トヨタでもVWでもない! 2023年第一四半期に世界で1番売れたクルマは「テスラ・モデルY」だった

この記事をまとめると

■2023年第一四半期において世界でもっとも売れた乗用車はテスラ・モデルYだった

■テスラ・モデルYは世界第1位・2位の市場である中国とアメリカで販売を伸ばした

■第一四半期の新車販売台数でEVが世界1位となったがその先行きは不透明だ

単一車種で初めてEVが世界販売台数1位になった

 自動車市場の調査会社JATOによると、テスラ「モデルY」が、2023年第一四半期において世界でもっとも売れた乗用車となった。販売台数は26万7200台。これに次いで、トヨタ「カローラ」(すべてのボディスタイル含む)が25万6400台、トヨタ「ハイラックス」が21万4700台、トヨタ「RAV4」が21万1000台、そしてトヨタ「カムリ」が16万6200台と続いた。

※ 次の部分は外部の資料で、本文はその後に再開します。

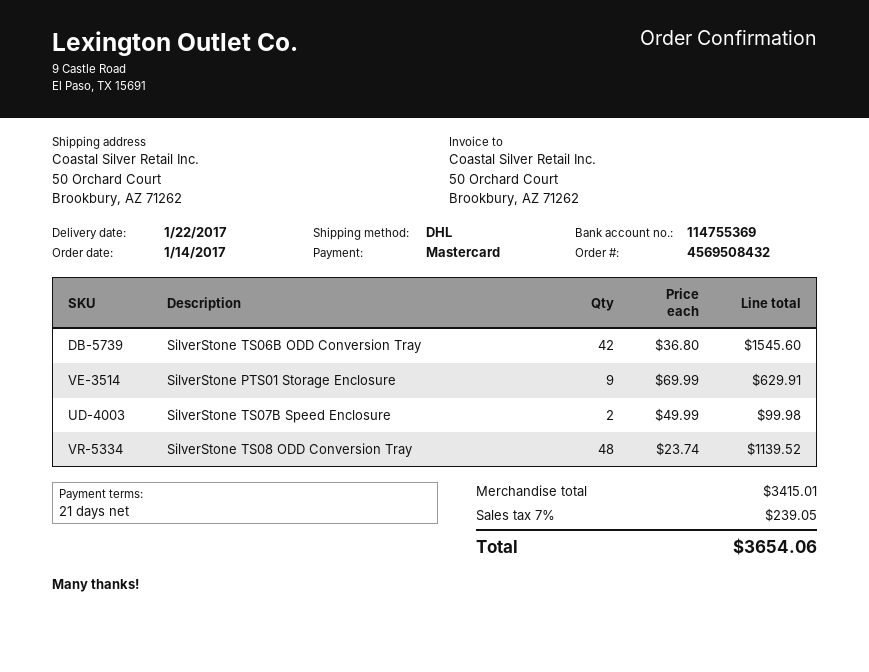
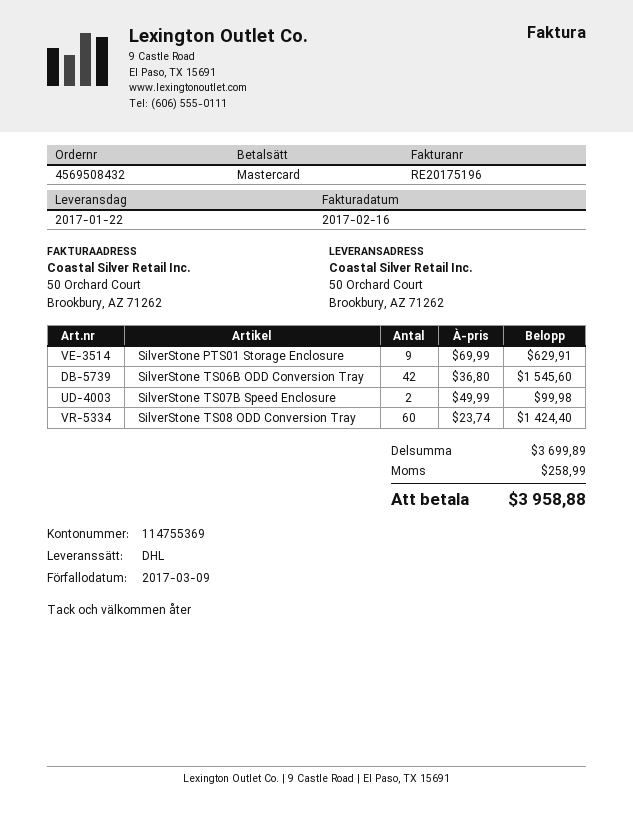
SilverStone TS08 ODD Conversion Tray: 48 x 23.74 = 1139.52 -> 60 x 23.74 = 1424.40
subtotal: 3415.01 -> 3699.89
tax: 239.05 -> 258.99
total: 3654.06 -> 3958.88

 当然のことだが、こうした世界販売台数では自動車市場規模がもっとも大きい中国と第2位のアメリカでの売上が大きく響く。JATOの資料によれば、モデルYは中国で前年同期比26%増、またアメリカで68%増と大きく伸びた。

 一方で、カローラは中国で29%減、そしてアメリカで10%減。RAV4はぞれぞれ、16%減、32%減となった。ハイラックスについては、対象国が違い、東南アジア、中南米、そしてアフリカや中東での販売が堅調だ。

 では、中国とアメリカでの市場動向全体を振り返る。

 中国では、同国でのNEV(新エネルギー車)に対する購入補助が2022年で終了するも、市場全体でのEVシフトの動きが根強く、ガソリン車やハイブリッド車の販売に影響が及んだ。また、中国地場メーカーでのSUVシフトが定着し、さらにはミニバン市場の開拓も進み始めている状況だ。

 中国政府は現状で、EVシフトについて明確な達成目標は示していないが、CATLやBYDなど中国地場の電池メーカーが次世代電池の研究開発を加速させている。そのため、トヨタをはじめとした日系メーカー各社は、すでに公表している地場部品メーカーとの連携に加えて、中国製の電動化部品の調達率が今後、さらに高まることが考えられる。

 そうしたなかで、テスラも中国地場部品メーカーとの関係を深めて、自社EVの基本性能アップとコスト削減のバランスを上手くとっていくだろう。

 一方、アメリカでは2021年8月、バイデン大統領が2035年に向けたクルマの電動化に関する大統領令を発令。その1年後には、国内投資を促すIRA(インフレ抑制法)を施行した。これに対応するため、日系メーカー各社はアメリカ国内でのEV製造体制を急ぐ必要となった。

 これに対してテスラは、日系メーカーに先んじてアメリカ国内での生産能力を高め、量産効果を上げる流れになってきている。

 では、テスラは「モデルY」や「モデル3」、さらには近年中に発売予定のピックアップトラックEV「サイバートラック」などで、さらに業績を伸ばしていくのだろうか?

 筆者の私見としては、テスラに限ったことではないがEV市場は「先行き不透明」と言わざるを得ない。近年のBEV市場の拡大は、欧州連合、アメリカ、そして中国の間での、投資を巡る政治的な駆け引きによるところが大きい。そのため、今後の政権交代や施策の変更によってEV市場拡大のスピードは大きく変わる可能性があると考えられる。

 そのなかで、BEVブランドとしてグローバルで認知度を高めているテスラと、既存の大手自動車メーカー、さらには中国や東南アジア等のEVベンチャーとの、EV市場におけるパワーバランスがどう変化していくのか?

 今後のEV市場動向を注視していきたい。